Leading global teams

Leading global teams

Global business means having employees from various global locations who communicate virtually – by phone, email and videoconferencing – thereby saving both time and money.

Skills needed to manage a global team are not simply different from those needed for running co-located teams; they are often the exact opposite. Also, a much broader skillset is needed than when managing traditional, co-located teams. More than that, leaders need the ability to switch between skillsets, based on the diversity of their team members and the distance between them.

Here are five principal ways they’re very different:

  1. Lead differently

While co-located teams often benefit most from a leader who acts as a facilitator, virtual teams need a manager who provides clearly-defined direction and removes all ambiguity from the process. Research by fellow INSEAD Professor José Santos demonstrates that highly-centralised supervision usually works best in globally distributed teams.

  1. Make decisions differently

In the US, managers are trained to solicit input from a team, choose a direction quickly and make adjustments as the project moves forward. In Sweden, teams learn to make decisions through lengthy consensus-building, which can span many meetings but eventually leads to strong buy-in and rapid implementation. In France, the Descartes-inspired education system teaches that debate and confrontation are necessary elements of any decision-making process. And in Japan, decisions tend to be made in informal one-on-one discussions before a formal group meeting.

One of the most difficult tasks for leaders of global teams is to recognise that their styles of decision-making may be deeply rooted in the cultures they come from. Global teams therefore need very explicit descriptions of how decisions will be made, and the best global team leader is one who is willing to try out different kinds of decision-making processes at different points in a project.

  1. Build trust differently

Trust takes on a whole new meaning in virtual teams. When you meet your workmates by the water cooler or photocopier every day, you know instinctively who you can and cannot trust. In a geographically-distributed team, trust is measured almost exclusively in terms of reliability.

  1. Negotiate differently

Global teamwork is not always about collaboration. Often team members have to compete with each other for resources, deliverable dates, and product specifications – and research shows that being physically dispersed may have surprising advantages.

Research in the US and Northern Europe to measure creativity during the decision-making process found that men (in contrast to women) are actually more creative when they can’t make eye contact.

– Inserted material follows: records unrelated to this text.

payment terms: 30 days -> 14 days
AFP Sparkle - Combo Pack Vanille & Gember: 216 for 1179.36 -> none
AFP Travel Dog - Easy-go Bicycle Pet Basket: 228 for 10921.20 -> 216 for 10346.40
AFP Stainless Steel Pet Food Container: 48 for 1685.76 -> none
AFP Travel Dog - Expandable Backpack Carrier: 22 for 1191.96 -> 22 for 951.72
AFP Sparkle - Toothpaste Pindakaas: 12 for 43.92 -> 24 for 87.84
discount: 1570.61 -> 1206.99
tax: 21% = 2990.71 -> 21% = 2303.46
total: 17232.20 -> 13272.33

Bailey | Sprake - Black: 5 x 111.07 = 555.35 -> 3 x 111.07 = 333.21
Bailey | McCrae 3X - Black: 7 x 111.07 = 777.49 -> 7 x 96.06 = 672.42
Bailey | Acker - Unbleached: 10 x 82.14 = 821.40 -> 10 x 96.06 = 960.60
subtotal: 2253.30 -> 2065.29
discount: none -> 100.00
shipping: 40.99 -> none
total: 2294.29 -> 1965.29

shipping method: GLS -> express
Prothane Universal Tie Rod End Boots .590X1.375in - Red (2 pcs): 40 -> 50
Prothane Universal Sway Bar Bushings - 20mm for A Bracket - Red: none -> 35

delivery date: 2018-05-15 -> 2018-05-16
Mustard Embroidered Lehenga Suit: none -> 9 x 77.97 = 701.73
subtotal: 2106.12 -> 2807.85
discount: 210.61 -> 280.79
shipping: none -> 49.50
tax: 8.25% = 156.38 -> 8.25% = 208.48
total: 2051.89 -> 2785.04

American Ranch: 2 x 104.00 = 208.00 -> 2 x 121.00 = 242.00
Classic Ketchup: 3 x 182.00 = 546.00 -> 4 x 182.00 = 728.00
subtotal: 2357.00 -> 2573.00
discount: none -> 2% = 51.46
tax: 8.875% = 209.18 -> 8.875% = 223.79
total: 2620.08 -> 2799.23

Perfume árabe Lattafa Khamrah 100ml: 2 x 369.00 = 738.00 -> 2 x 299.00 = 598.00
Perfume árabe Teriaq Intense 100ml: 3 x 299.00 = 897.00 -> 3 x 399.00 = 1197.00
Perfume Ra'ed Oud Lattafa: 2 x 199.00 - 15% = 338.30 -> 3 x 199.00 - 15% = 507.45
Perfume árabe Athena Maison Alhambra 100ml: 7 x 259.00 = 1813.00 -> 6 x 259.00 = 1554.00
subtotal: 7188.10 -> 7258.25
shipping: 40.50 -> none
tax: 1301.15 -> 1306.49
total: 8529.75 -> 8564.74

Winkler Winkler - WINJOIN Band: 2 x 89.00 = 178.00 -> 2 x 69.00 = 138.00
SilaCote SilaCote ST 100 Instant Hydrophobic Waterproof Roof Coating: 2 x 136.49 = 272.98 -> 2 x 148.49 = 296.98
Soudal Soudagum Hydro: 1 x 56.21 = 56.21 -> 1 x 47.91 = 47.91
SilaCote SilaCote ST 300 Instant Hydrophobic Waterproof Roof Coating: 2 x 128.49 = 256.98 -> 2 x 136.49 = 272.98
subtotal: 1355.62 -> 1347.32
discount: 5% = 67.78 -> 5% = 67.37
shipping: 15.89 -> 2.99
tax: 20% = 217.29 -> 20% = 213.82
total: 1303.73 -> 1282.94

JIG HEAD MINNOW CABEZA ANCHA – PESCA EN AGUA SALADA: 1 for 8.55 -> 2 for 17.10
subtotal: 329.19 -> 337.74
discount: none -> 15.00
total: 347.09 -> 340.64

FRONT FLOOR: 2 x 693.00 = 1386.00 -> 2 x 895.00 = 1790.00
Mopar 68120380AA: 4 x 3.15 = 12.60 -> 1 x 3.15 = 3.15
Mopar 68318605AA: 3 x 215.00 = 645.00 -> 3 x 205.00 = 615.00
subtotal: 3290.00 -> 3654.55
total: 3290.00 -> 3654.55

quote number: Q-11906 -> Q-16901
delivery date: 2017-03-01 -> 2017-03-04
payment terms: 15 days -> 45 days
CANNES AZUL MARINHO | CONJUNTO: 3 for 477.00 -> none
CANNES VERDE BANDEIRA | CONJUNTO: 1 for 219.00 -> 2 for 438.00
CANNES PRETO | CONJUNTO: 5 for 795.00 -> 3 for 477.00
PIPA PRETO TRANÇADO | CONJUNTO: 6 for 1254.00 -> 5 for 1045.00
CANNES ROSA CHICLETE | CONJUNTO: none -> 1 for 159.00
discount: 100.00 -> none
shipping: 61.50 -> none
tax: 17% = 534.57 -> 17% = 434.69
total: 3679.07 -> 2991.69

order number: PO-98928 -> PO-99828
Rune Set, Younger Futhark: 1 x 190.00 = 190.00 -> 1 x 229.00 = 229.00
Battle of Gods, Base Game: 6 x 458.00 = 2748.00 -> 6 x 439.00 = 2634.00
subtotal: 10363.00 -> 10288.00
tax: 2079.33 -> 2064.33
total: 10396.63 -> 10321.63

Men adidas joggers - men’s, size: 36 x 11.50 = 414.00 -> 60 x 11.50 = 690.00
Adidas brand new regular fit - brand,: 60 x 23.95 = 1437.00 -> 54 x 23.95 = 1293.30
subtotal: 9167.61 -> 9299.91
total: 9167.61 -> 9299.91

This means that two male negotiating partners may be more likely to come up with creative ideas for win-win solutions when they cannot look each other in the eye.

  1. Communicate differently

The key to leading global virtual teams is, without doubt, communication. But when we communicate virtually, we often become less influential. INSEAD Professor Ian Woodward has demonstrated through practical exercises that moving your body while speaking enhances your voice quality. Managers of global virtual teams who sit rigidly at their desks, glued to Skype or videoconference screens, tend to lose their interpersonal or persuasive edge. Walking around or simply moving your arms is just one of many simple but effective communication tricks that managers can use to improve the sound of their message.

Virtual leadership challenges? Are you thinking differently?